BEGIN

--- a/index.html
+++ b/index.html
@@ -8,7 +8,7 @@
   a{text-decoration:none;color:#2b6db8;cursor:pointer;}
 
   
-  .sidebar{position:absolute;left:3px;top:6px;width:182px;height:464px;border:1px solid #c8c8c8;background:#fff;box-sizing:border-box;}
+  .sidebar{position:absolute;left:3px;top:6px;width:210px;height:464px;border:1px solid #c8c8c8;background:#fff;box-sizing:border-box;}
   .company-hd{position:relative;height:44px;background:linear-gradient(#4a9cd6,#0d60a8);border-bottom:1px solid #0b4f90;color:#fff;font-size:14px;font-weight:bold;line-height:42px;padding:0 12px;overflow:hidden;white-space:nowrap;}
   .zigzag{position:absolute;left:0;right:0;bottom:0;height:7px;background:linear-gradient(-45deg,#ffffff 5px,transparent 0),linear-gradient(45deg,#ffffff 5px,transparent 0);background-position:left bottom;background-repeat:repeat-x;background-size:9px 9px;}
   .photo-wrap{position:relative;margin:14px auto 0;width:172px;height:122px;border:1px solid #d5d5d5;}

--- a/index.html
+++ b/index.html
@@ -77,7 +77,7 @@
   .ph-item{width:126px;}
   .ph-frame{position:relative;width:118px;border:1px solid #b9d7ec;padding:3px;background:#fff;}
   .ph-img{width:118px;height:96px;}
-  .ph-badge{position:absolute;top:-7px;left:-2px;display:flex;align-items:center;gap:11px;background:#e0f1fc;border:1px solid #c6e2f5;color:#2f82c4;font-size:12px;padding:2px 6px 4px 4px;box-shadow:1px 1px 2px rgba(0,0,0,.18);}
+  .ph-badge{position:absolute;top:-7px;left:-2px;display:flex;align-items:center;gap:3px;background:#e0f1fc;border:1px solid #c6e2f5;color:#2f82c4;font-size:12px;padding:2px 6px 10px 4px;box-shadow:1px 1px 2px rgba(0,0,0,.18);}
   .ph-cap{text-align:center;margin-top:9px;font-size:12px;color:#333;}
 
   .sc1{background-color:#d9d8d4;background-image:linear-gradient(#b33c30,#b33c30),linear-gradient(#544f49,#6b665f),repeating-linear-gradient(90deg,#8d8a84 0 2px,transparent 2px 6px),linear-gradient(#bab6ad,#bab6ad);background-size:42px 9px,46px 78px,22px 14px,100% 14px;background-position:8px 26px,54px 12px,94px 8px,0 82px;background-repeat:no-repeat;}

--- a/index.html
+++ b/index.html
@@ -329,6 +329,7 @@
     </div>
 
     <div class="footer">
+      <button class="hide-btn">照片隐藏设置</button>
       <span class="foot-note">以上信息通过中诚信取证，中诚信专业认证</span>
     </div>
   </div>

END

What is required:
Reproduce exactly, and only, the lines from the start of the entries through the one that contains "#c6e2f5;color:#2f82c4;font-size:12px;padding:2px 6px 10px".

Exercise output:
--- a/index.html
+++ b/index.html
@@ -8,7 +8,7 @@
   a{text-decoration:none;color:#2b6db8;cursor:pointer;}
 
   
-  .sidebar{position:absolute;left:3px;top:6px;width:182px;height:464px;border:1px solid #c8c8c8;background:#fff;box-sizing:border-box;}
+  .sidebar{position:absolute;left:3px;top:6px;width:210px;height:464px;border:1px solid #c8c8c8;background:#fff;box-sizing:border-box;}
   .company-hd{position:relative;height:44px;background:linear-gradient(#4a9cd6,#0d60a8);border-bottom:1px solid #0b4f90;color:#fff;font-size:14px;font-weight:bold;line-height:42px;padding:0 12px;overflow:hidden;white-space:nowrap;}
   .zigzag{position:absolute;left:0;right:0;bottom:0;height:7px;background:linear-gradient(-45deg,#ffffff 5px,transparent 0),linear-gradient(45deg,#ffffff 5px,transparent 0);background-position:left bottom;background-repeat:repeat-x;background-size:9px 9px;}
   .photo-wrap{position:relative;margin:14px auto 0;width:172px;height:122px;border:1px solid #d5d5d5;}

--- a/index.html
+++ b/index.html
@@ -77,7 +77,7 @@
   .ph-item{width:126px;}
   .ph-frame{position:relative;width:118px;border:1px solid #b9d7ec;padding:3px;background:#fff;}
   .ph-img{width:118px;height:96px;}
-  .ph-badge{position:absolute;top:-7px;left:-2px;display:flex;align-items:center;gap:11px;background:#e0f1fc;border:1px solid #c6e2f5;color:#2f82c4;font-size:12px;padding:2px 6px 4px 4px;box-shadow:1px 1px 2px rgba(0,0,0,.18);}
+  .ph-badge{position:absolute;top:-7px;left:-2px;display:flex;align-items:center;gap:3px;background:#e0f1fc;border:1px solid #c6e2f5;color:#2f82c4;font-size:12px;padding:2px 6px 10px 4px;box-shadow:1px 1px 2px rgba(0,0,0,.18);}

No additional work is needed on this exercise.